Ian Nunn writes, There is a risk that rates will blow out or an auction will fail. The Fed may be forced to step in with a one time QE to soak up excess supply.   The Fed, to achieve its low employment and stable price mandate, set up QE2 to stimulate the economy by driving interest rates down.  It did this by buying large quantities of Treasury bills and notes. With QE2 ending, it has about $32 billion/month coming in from principal repayment from mortgage backed securities from QE1 which it feels will be enough to maintain low rates.
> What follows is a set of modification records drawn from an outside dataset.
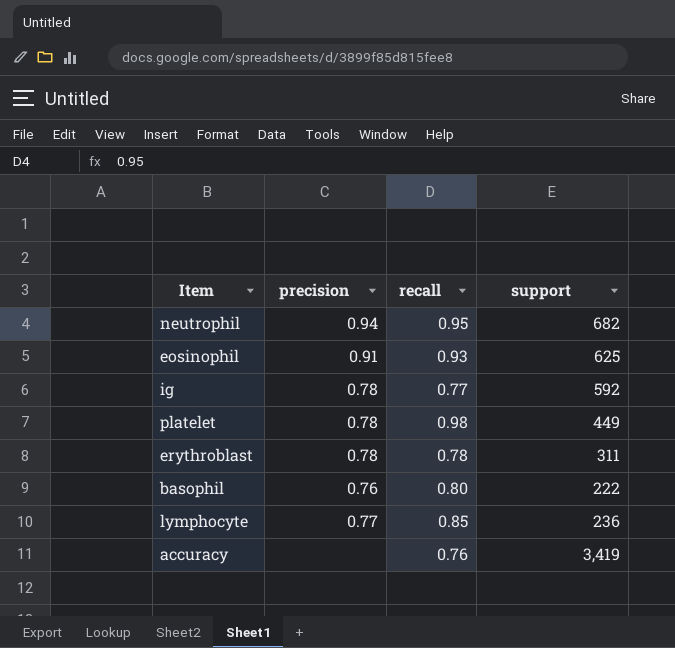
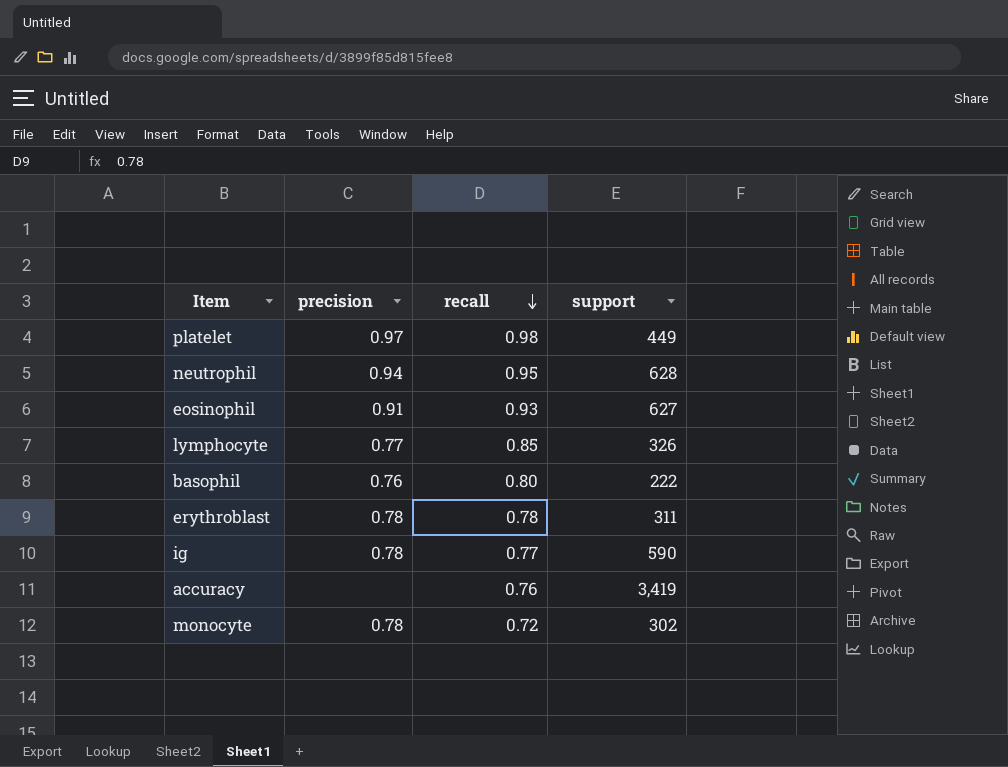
row order: none -> recall descending
platelet | precision: 0.78 -> 0.97
neutrophil | support: 682 -> 628
eosinophil | support: 625 -> 627
lymphocyte | support: 236 -> 326
ig | support: 592 -> 590
row monocyte: none -> 0.78 | 0.72 | 302

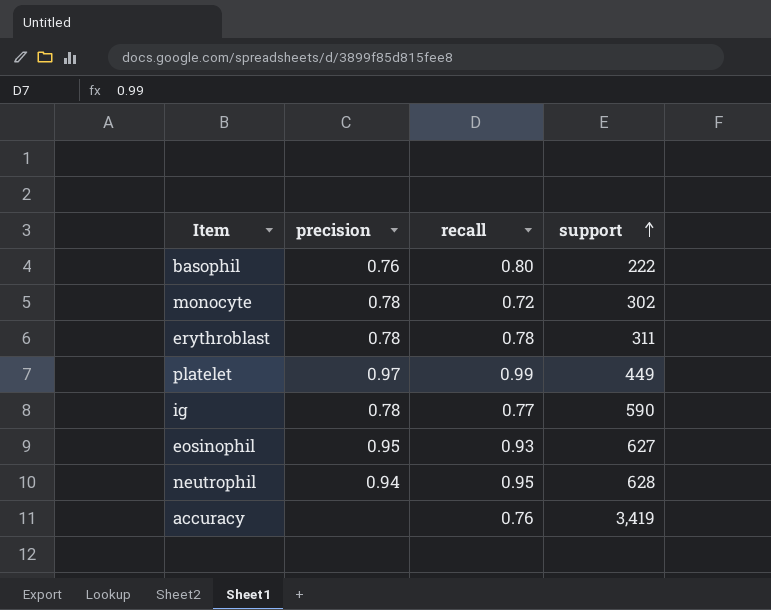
row order: recall descending -> support ascending
row lymphocyte: 0.77 | 0.85 | 326 -> none
platelet | recall: 0.98 -> 0.99
eosinophil | precision: 0.91 -> 0.95

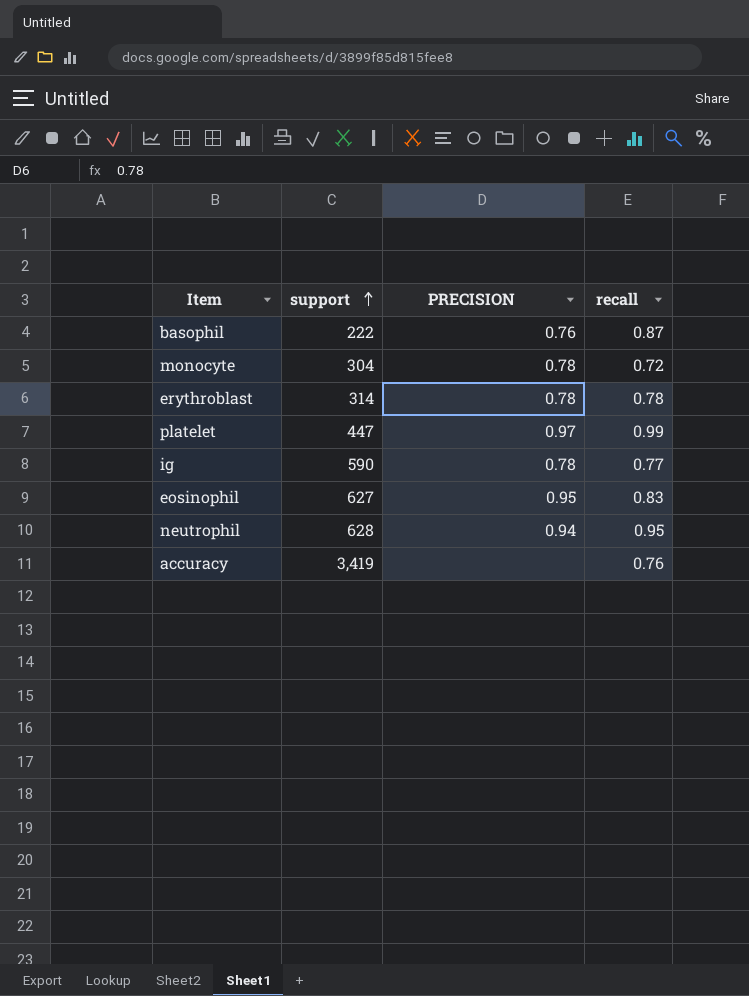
column support | position: 4 -> 2
column name: precision -> PRECISION
basophil | recall: 0.80 -> 0.87
monocyte | support: 302 -> 304
erythroblast | support: 311 -> 314
platelet | support: 449 -> 447
eosinophil | recall: 0.93 -> 0.83

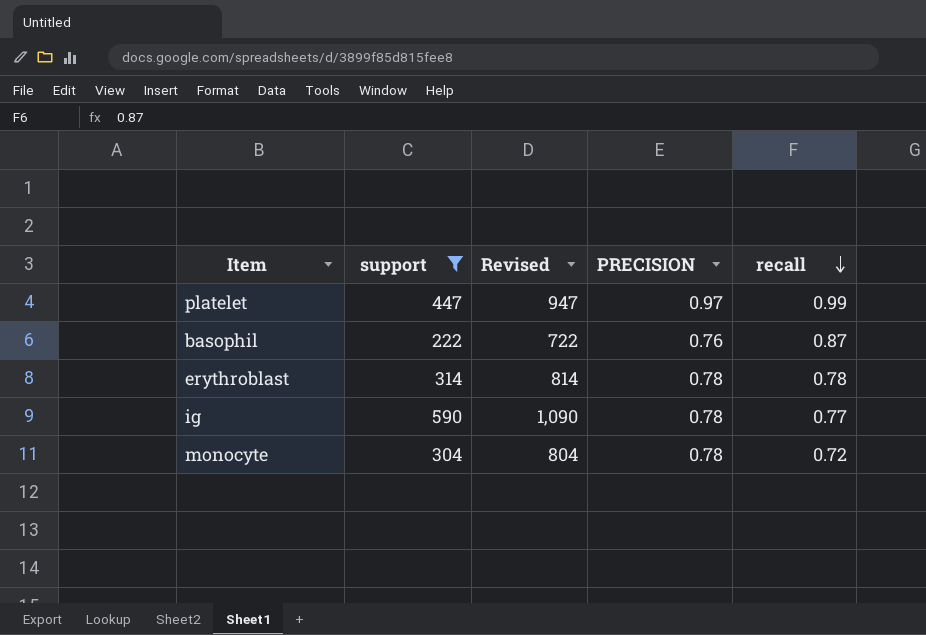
filter: none -> support <= 590
row order: support ascending -> recall descending
column Revised | formula: none -> [support] + 500

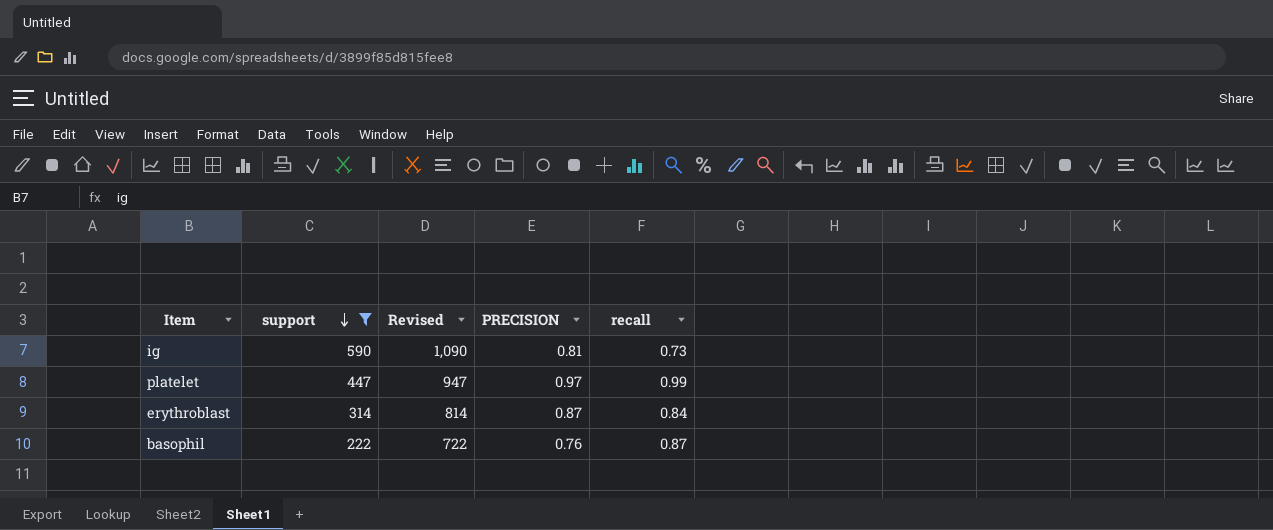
row order: recall descending -> support descending
row monocyte: 304 | 804 | 0.78 | 0.72 -> none
ig | PRECISION: 0.78 -> 0.81
ig | recall: 0.77 -> 0.73
erythroblast | PRECISION: 0.78 -> 0.87
erythroblast | recall: 0.78 -> 0.84

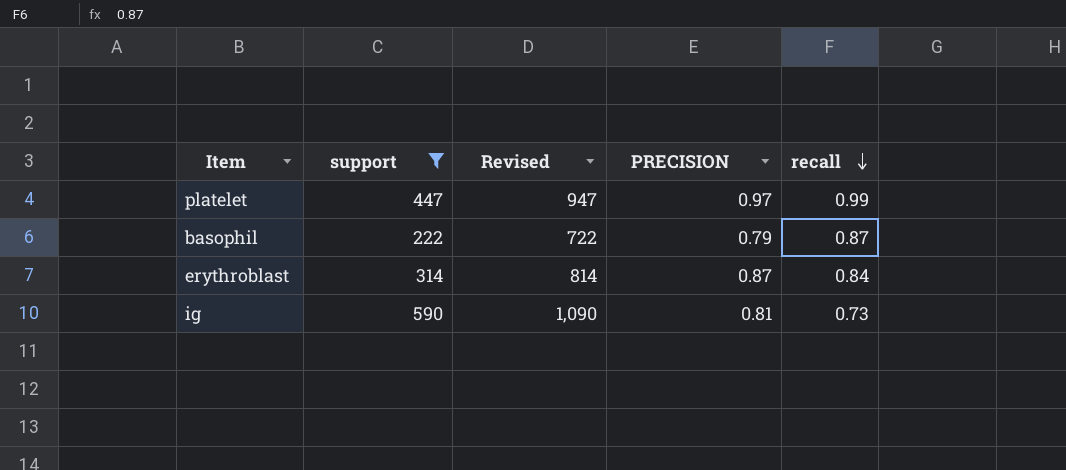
row order: support descending -> recall descending
basophil | PRECISION: 0.76 -> 0.79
Zero Hedge, however, notices a problem developing with this approach:
From Zero Hedge
"The ongoing contraction in debt issuance is only temporary... When and if the debt ceiling is lifted, the Treasury will not only have to issue as much debt as before, but it will have to issue massively more in the short term to catch up ....  Geithner will suddenly find himself needing to plug a gap of over 2 months worth of accrued treasury issuance.Mathematically, this means the Treasury will have to sell not the $100 billion or so in net debt but well over double that in August and September. And this will happen at a time when there is no QE2 to soak up the excess slack." 


Update:  $500 billion debt bomb to be rolled over in August claims Durden at Zero Hedge July 1st.